Grooming is not that hard! You can always tweak a hair now and then, grooming takes place slowly instead of one day.


----------



## CapotesMom (Apr 3, 2007)

You're kidding right???!!??!? TIP??!!??? They already charge 80 per dog!!! That's sheer profit!! Literally! The amount of electricity for the clippers they use and soap to wash them is completely negligent! They're making a better living than me...they don't need a tip. :der:


----------



## ls-indy (Apr 10, 2008)

HavaneseSoon said:


> Grooming + Tipping = Lots of Money each Year! Get the satisfaction and experience of doing the groom yourself! You will develop a new type of relationship with you dog also.
> 
> Grooming is not that hard! You can always tweak a hair now and then, grooming takes place slowly instead of one day.

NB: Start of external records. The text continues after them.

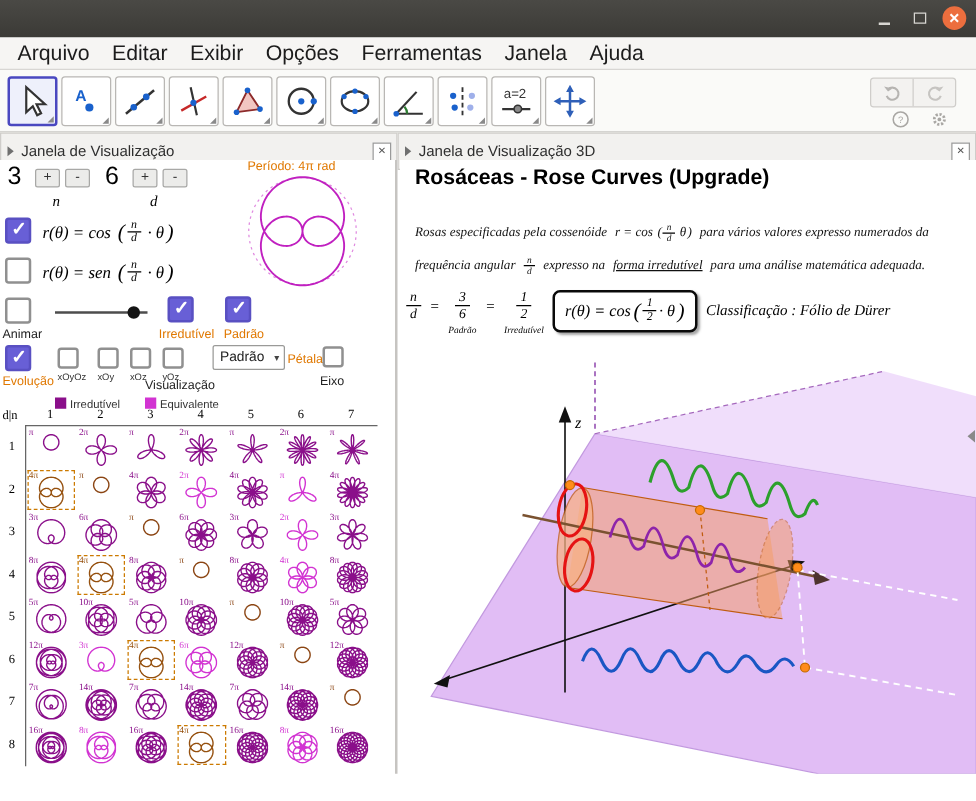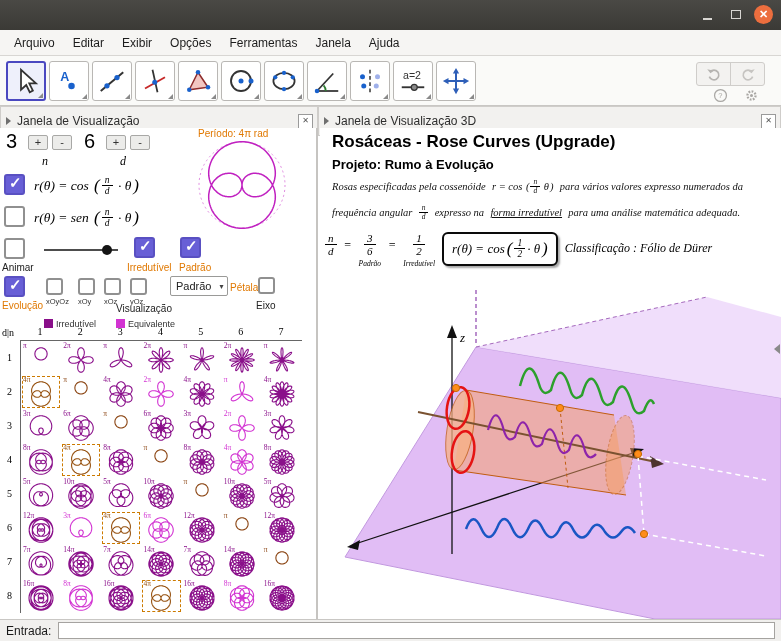--- a/index.html
+++ b/index.html
@@ -9,21 +9,21 @@
   .titlebar{position:absolute;left:0;top:0;width:781px;height:30px;background:linear-gradient(#4a4945,#3b3a36);display:flex;align-items:center;}
   .wtitle{flex:1;text-align:center;color:#eceae7;font-weight:bold;font-size:13px;}
   .winbtns{position:absolute;right:8px;top:5px;display:flex;gap:9px;align-items:center;}
   .wbtn{width:19px;height:19px;display:flex;align-items:center;justify-content:center;}
   .minbar{width:9px;height:2px;background:#d8d6d2;margin-top:9px;}
   .maxbox{width:8px;height:7px;border:1.5px solid #d8d6d2;}
   .wbtn.close{background:#ec6e3e;border-radius:50%;color:#fff;font-size:11px;font-weight:bold;}
 
   
   .menubar{position:absolute;left:0;top:30px;width:781px;height:26px;background:#f6f5f3;border-bottom:1px solid #d8d6d3;display:flex;align-items:center;padding-left:5px;box-sizing:border-box;}
-  .menu-item{padding:0 9px;font-size:12px;color:#1c1c1c;}
+  .menu-item{padding:0 9px;font-size:17px;color:#1c1c1c;}
 
   
   .toolbar{position:absolute;left:0;top:56px;width:781px;height:50px;background:#fafaf8;border-bottom:1px solid #c9c7c4;box-sizing:border-box;}
   .tools{position:absolute;left:6px;top:5px;display:flex;gap:3px;}
   .tool{width:40px;height:40px;background:#fff;border:1px solid #b9b7b4;border-radius:3px;position:relative;display:flex;align-items:center;justify-content:center;box-sizing:border-box;}
   .tool.selected{border:2px solid #4a48c0;background:#eef0fb;}
   .ticon{width:30px;height:30px;}
   .dd{position:absolute;right:1px;bottom:1px;width:0;height:0;border-left:5px solid transparent;border-bottom:5px solid #8a8a8a;}
   .undoredo{position:absolute;right:16px;top:6px;display:flex;border:1px solid #cfcdca;border-radius:3px;background:#f3f2f0;}
   .urbtn{width:33px;height:22px;display:flex;align-items:center;justify-content:center;}
@@ -728,21 +728,20 @@
           <span class="clabel" style="color:#8a0f8a">16π</span>
           <svg class="rsvg" viewBox="0 0 26 26">
             <polyline fill="none" stroke-width="1.1" stroke="#8a0f8a" points="13.0,0.8 15.3,1.2 17.3,2.3 18.9,4.1 19.7,6.2 19.7,8.4 18.9,10.4 17.5,12.0 15.6,12.9 13.6,13.1 11.6,12.5 10.0,11.2 9.0,9.3 8.8,7.2 9.3,5.1 10.6,3.2 12.5,1.9 14.7,1.3 17.0,1.5 19.2,2.5 20.9,4.1 21.9,6.2 22.2,8.5 21.6,10.6 20.4,12.5 18.6,13.7 16.6,14.2 14.5,13.9 12.8,12.8 11.5,11.2 11.0,9.2 11.2,7.1 12.2,5.2 13.9,3.7 16.0,2.9 18.3,2.9 20.5,3.6 22.3,5.1 23.6,7.1 24.1,9.4 23.7,11.7 22.7,13.7 21.0,15.2 19.0,16.0 16.9,16.0 14.9,15.2 13.4,13.8 12.6,11.9 12.5,9.8 13.2,7.9 14.7,6.3 16.6,5.3 18.8,5.0 21.0,5.5 22.9,6.8 24.3,8.7 25.0,10.9 24.9,13.3 24.1,15.4 22.5,17.1 20.5,18.2 18.3,18.5 16.3,18.0 14.5,16.8 13.4,15.0 13.0,13.0 13.4,11.0 14.5,9.2 16.3,8.0 18.3,7.5 20.5,7.8 22.5,8.9 24.1,10.6 24.9,12.7 25.0,15.1 24.3,17.3 22.9,19.2 21.0,20.5 18.8,21.0 16.6,20.7 14.7,19.7 13.2,18.1 12.5,16.2 12.6,14.1 13.4,12.2 14.9,10.8 16.9,10.0 19.0,10.0 21.0,10.8 22.7,12.3 23.7,14.3 24.1,16.6 23.6,18.9 22.3,20.9 20.5,22.4 18.3,23.1 16.0,23.1 13.9,22.3 12.2,20.8 11.2,18.9 11.0,16.8 11.5,14.8 12.8,13.2 14.5,12.1 16.6,11.8 18.6,12.3 20.4,13.5 21.6,15.4 22.2,17.5 21.9,19.8 20.9,21.9 19.2,23.5 17.0,24.5 14.7,24.7 12.5,24.1 10.6,22.8 9.3,20.9 8.8,18.8 9.0,16.7 10.0,14.8 11.6,13.5 13.6,12.9 15.6,13.1 17.5,14.0 18.9,15.6 19.7,17.6 19.7,19.8 18.9,21.9 17.3,23.7 15.3,24.8 13.0,25.2 10.7,24.8 8.7,23.7 7.1,21.9 6.3,19.8 6.3,17.6 7.1,15.6 8.5,14.0 10.4,13.1 12.4,12.9 14.4,13.5 16.0,14.8 17.0,16.7 17.2,18.8 16.7,20.9 15.4,22.8 13.5,24.1 11.3,24.7 9.0,24.5 6.8,23.5 5.1,21.9 4.1,19.8 3.8,17.5 4.4,15.4 5.6,13.5 7.4,12.3 9.4,11.8 11.5,12.1 13.2,13.2 14.5,14.8 15.0,16.8 14.8,18.9 13.8,20.8 12.1,22.3 10.0,23.1 7.7,23.1 5.5,22.4 3.7,20.9 2.4,18.9 1.9,16.6 2.3,14.3 3.3,12.3 5.0,10.8 7.0,10.0 9.1,10.0 11.1,10.8 12.6,12.2 13.4,14.1 13.5,16.2 12.8,18.1 11.3,19.7 9.4,20.7 7.2,21.0 5.0,20.5 3.1,19.2 1.7,17.3 1.0,15.1 1.1,12.7 1.9,10.6 3.5,8.9 5.5,7.8 7.7,7.5 9.7,8.0 11.5,9.2 12.6,11.0 13.0,13.0 12.6,15.0 11.5,16.8 9.7,18.0 7.7,18.5 5.5,18.2 3.5,17.1 1.9,15.4 1.1,13.3 1.0,10.9 1.7,8.7 3.1,6.8 5.0,5.5 7.2,5.0 9.4,5.3 11.3,6.3 12.8,7.9 13.5,9.8 13.4,11.9 12.6,13.8 11.1,15.2 9.1,16.0 7.0,16.0 5.0,15.2 3.3,13.7 2.3,11.7 1.9,9.4 2.4,7.1 3.7,5.1 5.5,3.6 7.7,2.9 10.0,2.9 12.1,3.7 13.8,5.2 14.8,7.1 15.0,9.2 14.5,11.2 13.2,12.8 11.5,13.9 9.4,14.2 7.4,13.7 5.6,12.5 4.4,10.6 3.8,8.5 4.1,6.2 5.1,4.1 6.8,2.5 9.0,1.5 11.3,1.3 13.5,1.9 15.4,3.2 16.7,5.1 17.2,7.2 17.0,9.3 16.0,11.2 14.4,12.5 12.4,13.1 10.4,12.9 8.5,12.0 7.1,10.4 6.3,8.4 6.3,6.2 7.1,4.1 8.7,2.3 10.7,1.2 13.0,0.8"></polyline>
           </svg>
         </div>
       </div>
   </div>
 
   <div id="rpanel">
     <div class="v3title">Rosáceas - Rose Curves (Upgrade)</div>
-    <div class="v3sub">Projeto: Rumo à Evolução</div>
 
     <div class="para" style="left:12px;top:50px;">
       <span>Rosas especificadas pela cossenóide  </span><span>r = cos </span><span>(</span><span class="frac ifrac"><span class="num">n</span><span class="den">d</span></span><span> θ</span><span>)</span><span>  para vários valores expresso numerados da</span>
     </div>
     <div class="para" style="left:12px;top:76px;justify-content:center;">
       <span>frequência angular  </span><span class="frac ifrac"><span class="num">n</span><span class="den">d</span></span><span>  expresso na  </span><span class="u">forma irredutível</span><span>  para uma análise matemática adequada.</span>
     </div>
 
     <div class="eqrow">
       <span class="fr2">
@@ -815,18 +814,14 @@
 
       <circle cx="136" cy="106" r="3.6" fill="#ff8c1a" stroke="#c56a00"></circle>
       <circle cx="240" cy="126" r="3.6" fill="#ff8c1a" stroke="#c56a00"></circle>
       <circle cx="318" cy="172" r="3.6" fill="#ff8c1a" stroke="#c56a00"></circle>
       <circle cx="324" cy="252" r="3.6" fill="#ff8c1a" stroke="#c56a00"></circle>
     </svg>
 
     <div class="collapse"></div>
   </div>
 
-  <div id="entry">
-    <label>Entrada:</label>
-    <input type="text" value="" style="">
-  </div>
 
 </div>
 
 </body></html>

I agree with Linda. Check out the posts labeled "Do It Yourself Grooming" and "Puppy Cuts" and you'll see there are quite a few of us doing our own grooming. There are DVDs that can help teach you (Jodi Murphy DVD posts) and lots of good advice about clippers and scissors. While there is a sizable investment getting started, you can buy equipment a bit at a time. Good equipment is worth it when you consider the amount of money you save on the groomer....and the TIP!  It's much easier on Daisy & Beau for me to do their grooming than what some experience at the groomers. I never found one here that I wanted to continue with....


----------



## SMARTY (Apr 19, 2007)

I do my own grooming but I would say to tip but not the 15 to 20% unless they are really inexpensive. A $5 to $10 tip should be in line I would think.


----------



## graciesmum (Feb 5, 2010)

Tips are never expected but are always appreciated. Tip according to how well the groom is done compared to your requests. For me, $5 is really good, $10 is great.


----------



## pjewel (Apr 11, 2007)

I usually tip anywhere from $5-10, depending upon what they're doing and the end result. Get's mighty expensive with multiples.


----------



## Me+Sydney (Mar 5, 2010)

Oh yes I don't tip 15-20%. I think last time it cost $52 and I gave her $60. It was a fabulous cut!


----------



## The Laughing Magpie (Aug 20, 2009)

Here in NC I do all grooming since really I have only ever learned a Shih Tzu show groom and that just in case a groomer did not show up to a show! That was 30 years ago. The cool thing is since I keep all my dogs long on my have that means feet and sometimes ears and a little around the rear. In CA when I was working so much the time I had for my boys was about play so I had a groomer her name was Shasha she was wonderful would pick up and bring them to my work in her crates, I would drop the crates off at night behind her shop. I always gave at least 20 percent. She had been a show groomer then got married and had a baby. So she always did a great job.


----------



## Skye (Jan 23, 2010)

Being a hairdresser for many years, I always tip the groomer! (Yes, I was a hairdresser for people, but took my longhaired dachshund and occasionally my long-haired cat to the groomer!) People ALWAYS appreciate being appreciated! And look forward to the clients that tip well! LOL


----------